当ブログでは毎回、ローマ帝国の歴代皇帝の略歴をまとめていきたいと思います。詳細については記載できませんが、簡単に経歴、各称号、功績について書いていきます。
第1回目はアウグストゥス帝からです。
アウグストゥス帝(在位:前27年〜後14年)
主な称号
コンスル13回、インペラトール21回、護民官特権41回、国父(パーテルパトリアエ)
略歴
前63年ローマに生まれ、名はガイウス・オクタヴィウスとつけられました。その後カエサルの遺言によりカエサルの養子となり、名をガイウス・ユリウス・カエサル・オクタヴィアヌスと改めます。第二次三頭政治により権力を得たオクタヴィアヌスは前42年ブルートゥス、カッシウスらカエサルの暗殺者達を下します。その後反ローマ的な態度を取ったアントニヌス、クレオパトラとの争いが起こりますが、前31年アクティウムの海戦で勝利を掴みます。
絶対的な権力と軍事力を得たオクタヴィアヌスは前27年、国政を元老院に返すとする共和政復帰宣言を行ないます。しかし元老院はオクタヴィアヌスに再度権限を与えるという形で、インペラトール(ローマ軍最高司令官)、プリンチェップス(第一人者)の称号の常時使用、エジプト、ガリア、ヒスパニア、シリアの統治権など各種権限はオクタヴィアヌスのものとなります。
また新たに元老院からアウグストゥス(尊厳なる者)という称号を得ることになり、この称号が歴代皇帝に用いられるようになりました。
これにより共和政の復古を建前とする元首政(Principatus)が成立することになります。当初前24年まで執政官を歴任していましたが、執政官を辞すかわりに護民官特権(トリブニチアポテスタス)を得ます。これにより拒否権(ヴェトー)、元老院の召集、民会への法案提起、身体不可侵の権利を持つようになり、皇帝としての特権のすべてが揃ったことになりました。
アウグストゥス帝はカエサルの遺志を受け継ぎ、ローマ帝国の基盤を確固としたものに作り上げることに成功します。内政面では元老院の再編成、内閣(コンシリウム)の創設、税制の改革、常備軍の創設などを実行します。

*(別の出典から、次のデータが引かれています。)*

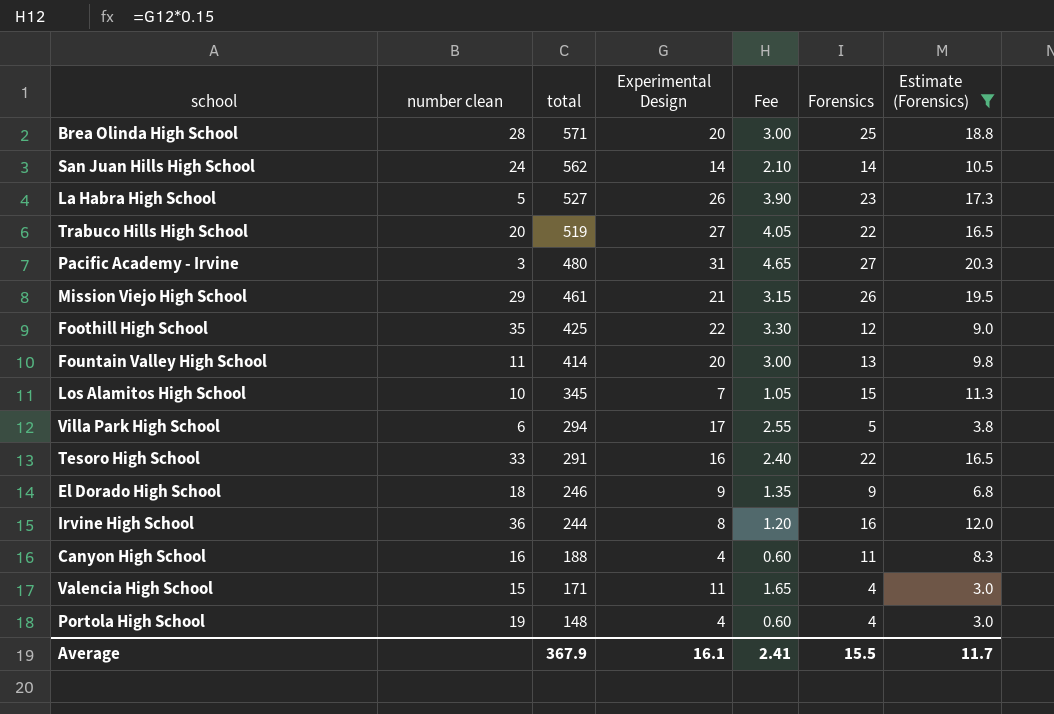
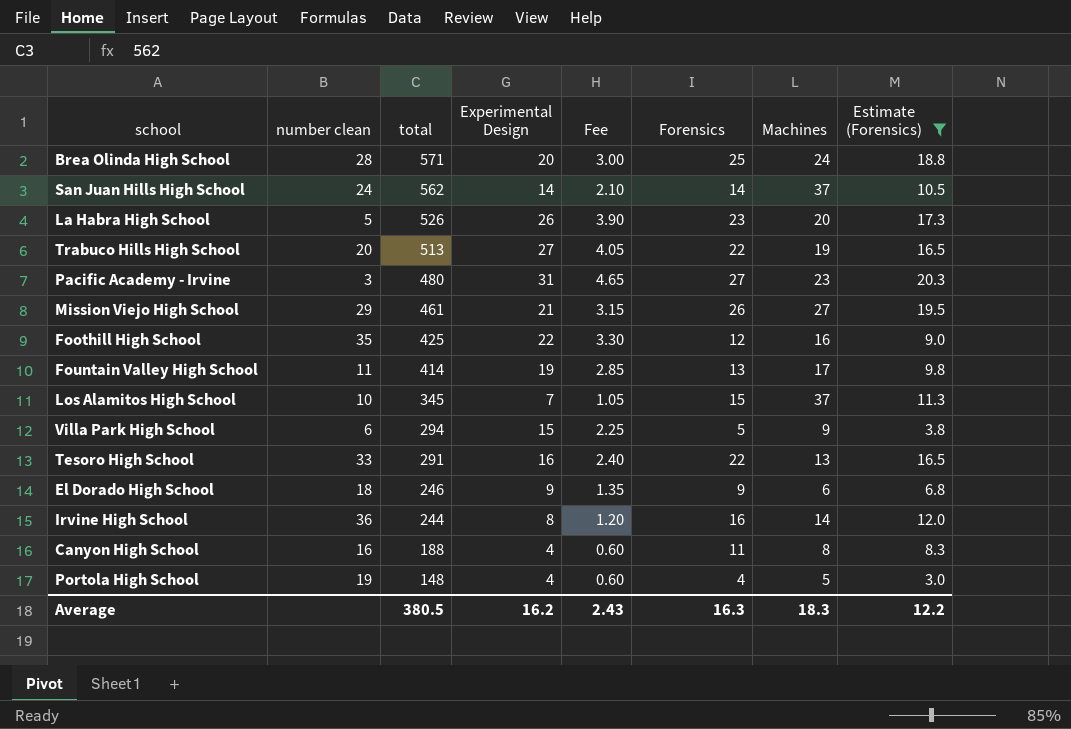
column Machines | position: none -> 7
row Valencia High School: 15 | 171 | 11 | 1.65 | 4 | 3.0 -> none
La Habra High School | total: 527 -> 526
Trabuco Hills High School | total: 519 -> 513
Fountain Valley High School | Experimental Design: 20 -> 19
Fountain Valley High School | Fee: 3.00 -> 2.85
Villa Park High School | Experimental Design: 17 -> 15
Villa Park High School | Fee: 2.55 -> 2.25
Average | total: 367.9 -> 380.5
Average | Experimental Design: 16.1 -> 16.2
Average | Fee: 2.41 -> 2.43
Average | Forensics: 15.5 -> 16.3
Average | Estimate (Forensics): 11.7 -> 12.2

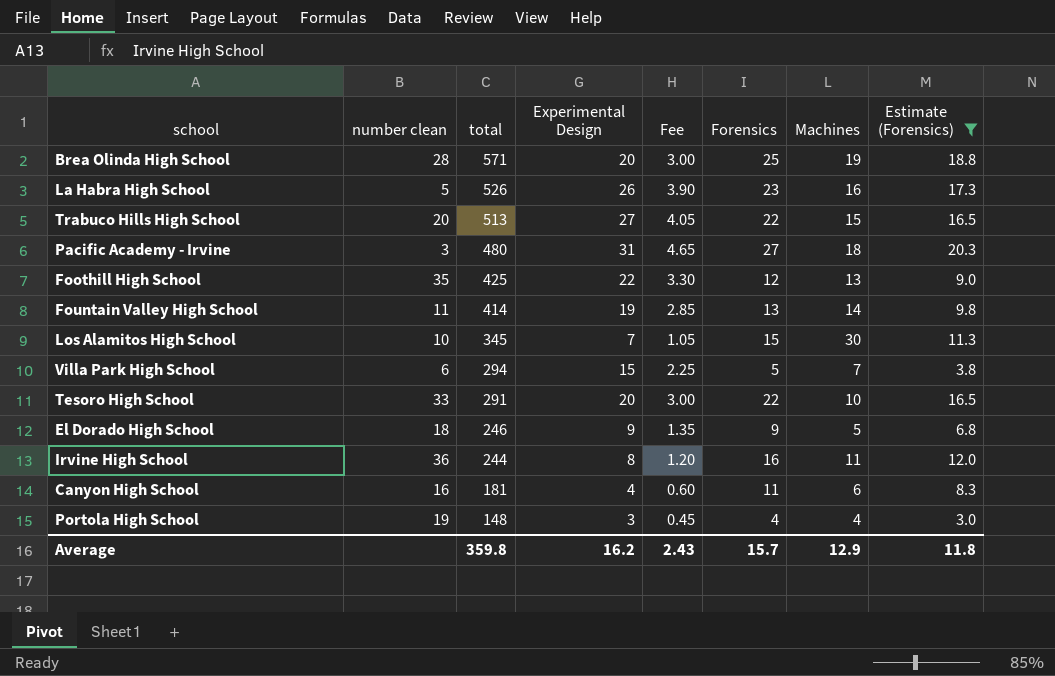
row San Juan Hills High School: 24 | 562 | 14 | 2.10 | 14 | 37 | 10.5 -> none
row Mission Viejo High School: 29 | 461 | 21 | 3.15 | 26 | 27 | 19.5 -> none
Brea Olinda High School | Machines: 24 -> 19
La Habra High School | Machines: 20 -> 16
Trabuco Hills High School | Machines: 19 -> 15
Pacific Academy - Irvine | Machines: 23 -> 18
Foothill High School | Machines: 16 -> 13
Fountain Valley High School | Machines: 17 -> 14
Los Alamitos High School | Machines: 37 -> 30
Villa Park High School | Machines: 9 -> 7
Tesoro High School | Experimental Design: 16 -> 20
Tesoro High School | Fee: 2.40 -> 3.00
Tesoro High School | Machines: 13 -> 10
El Dorado High School | Machines: 6 -> 5
Irvine High School | Machines: 14 -> 11
Canyon High School | total: 188 -> 181
Canyon High School | Machines: 8 -> 6
Portola High School | Experimental Design: 4 -> 3
Portola High School | Fee: 0.60 -> 0.45
Portola High School | Machines: 5 -> 4
Average | total: 380.5 -> 359.8
Average | Forensics: 16.3 -> 15.7
Average | Machines: 18.3 -> 12.9
Average | Estimate (Forensics): 12.2 -> 11.8

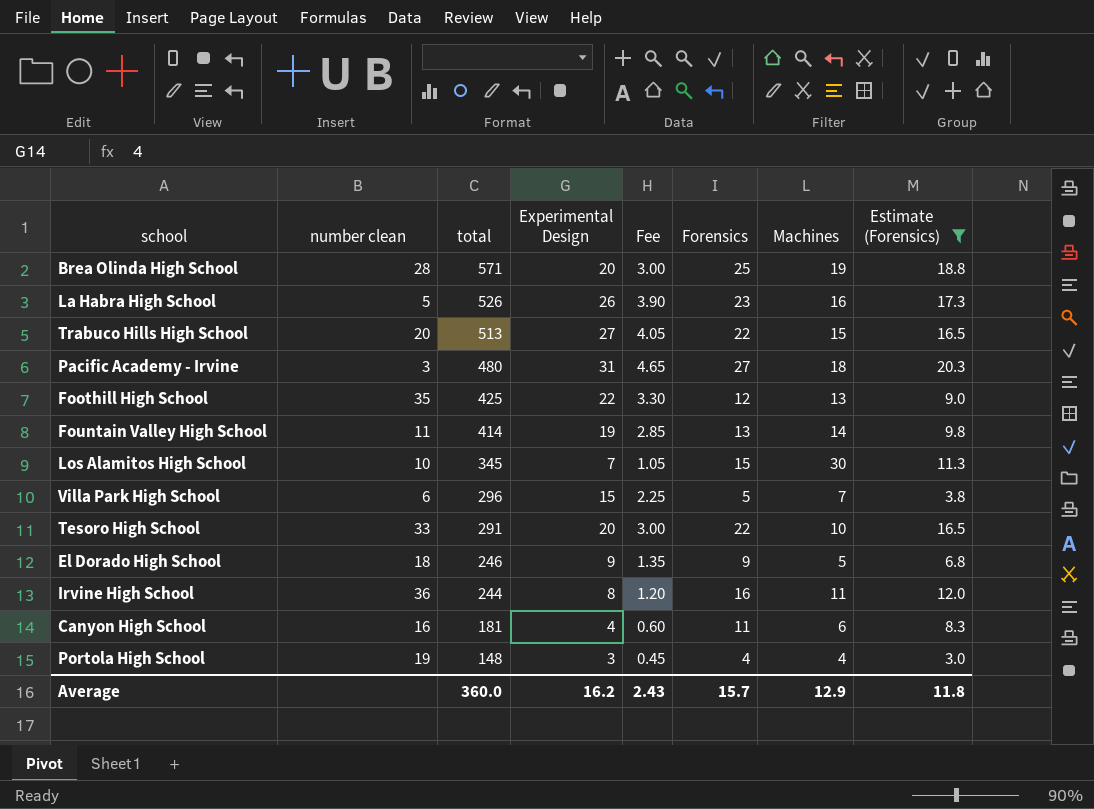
Villa Park High School | total: 294 -> 296
Average | total: 359.8 -> 360.0

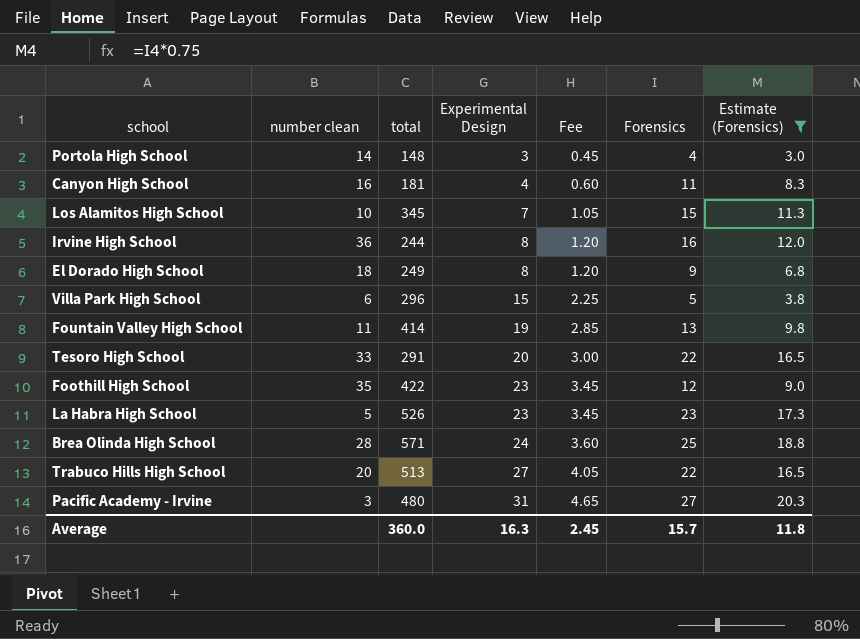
row order: total descending -> Experimental Design ascending
column Machines | position: 7 -> none
Portola High School | number clean: 19 -> 14
El Dorado High School | total: 246 -> 249
El Dorado High School | Experimental Design: 9 -> 8
El Dorado High School | Fee: 1.35 -> 1.20
Foothill High School | total: 425 -> 422
Foothill High School | Experimental Design: 22 -> 23
Foothill High School | Fee: 3.30 -> 3.45
La Habra High School | Experimental Design: 26 -> 23
La Habra High School | Fee: 3.90 -> 3.45
Brea Olinda High School | Experimental Design: 20 -> 24
Brea Olinda High School | Fee: 3.00 -> 3.60
Average | Experimental Design: 16.2 -> 16.3
Average | Fee: 2.43 -> 2.45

また各属州は再編成され、元老院属州、皇帝属州、皇帝私領エジプトに分けられました。国境も定かなものとなり、国境近くには常駐のローマ軍が置かれ安全保障のシステムが作られました。
またアウグストゥスは通貨改革を実施し、1アウレウス金貨=25デナリウス銀貨=100セステルティウス銅貨の交換比を固定します。これによりデナリウス銀貨を基軸通貨とする通貨制度が確立し、帝国の経済発展の基礎となりました。
41年の長い期間に渡って安定して統治を行なったアウグストゥス帝は血縁の後継者に恵まれず、夫人のリヴァアの連れ子のティベリウスに帝位を委譲し、75歳の生涯を終えています。
カエサルが描いた青写真をアウグストゥスが実行し、また40年以上という長い治世により、後戻りしない「帝政」という新政体を作り上げたのでした。そしてローマ帝国はその後400年以上続くことになります。